▸ REQUIRED ACTION: Beginning with the line containing "services, 2019-08: 150000 -> 345000", give every line again exactly as it is, ending with the last line of the entries.
####################
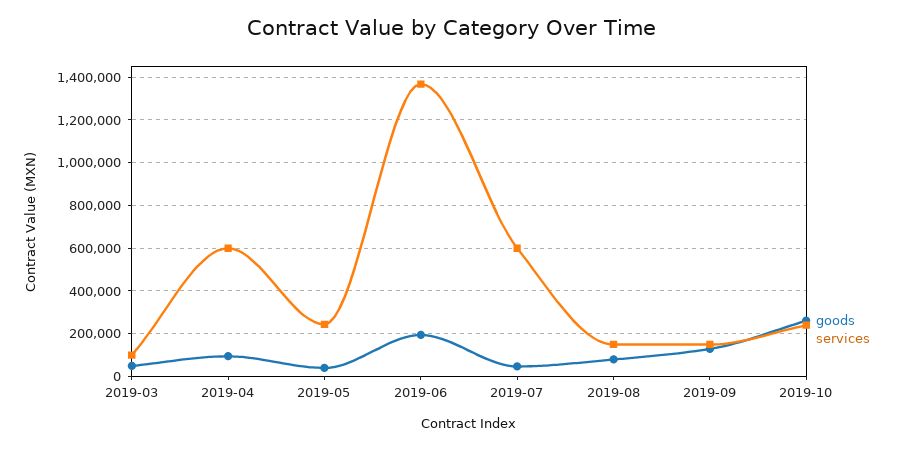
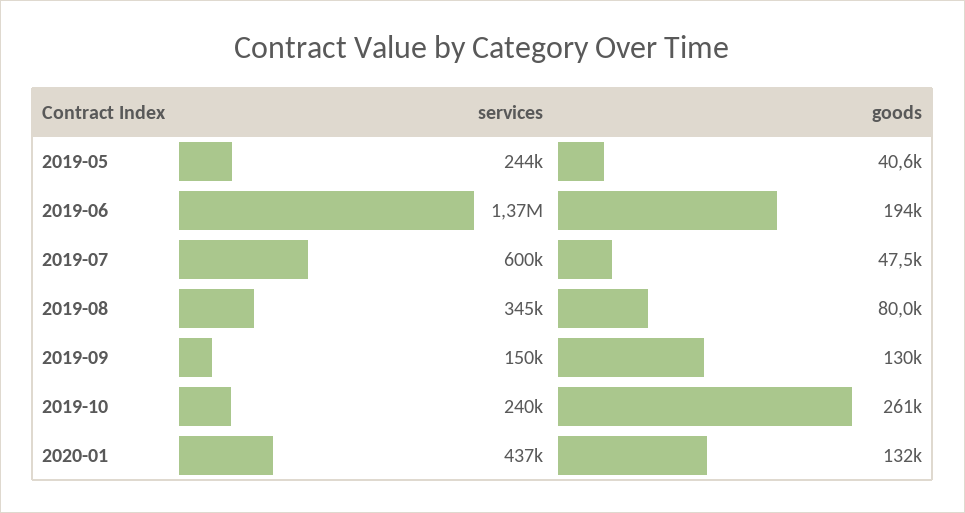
goods, 2019-03: 50000 -> none
services, 2019-03: 100000 -> none
goods, 2019-04: 100000 -> none
services, 2019-04: 600000 -> none
services, 2019-08: 150000 -> 345000
services, 2020-01: none -> 437000
goods, 2020-01: none -> 132000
####################
▸ RESPONSE:
services, 2019-08: 150000 -> 345000
services, 2020-01: none -> 437000
goods, 2020-01: none -> 132000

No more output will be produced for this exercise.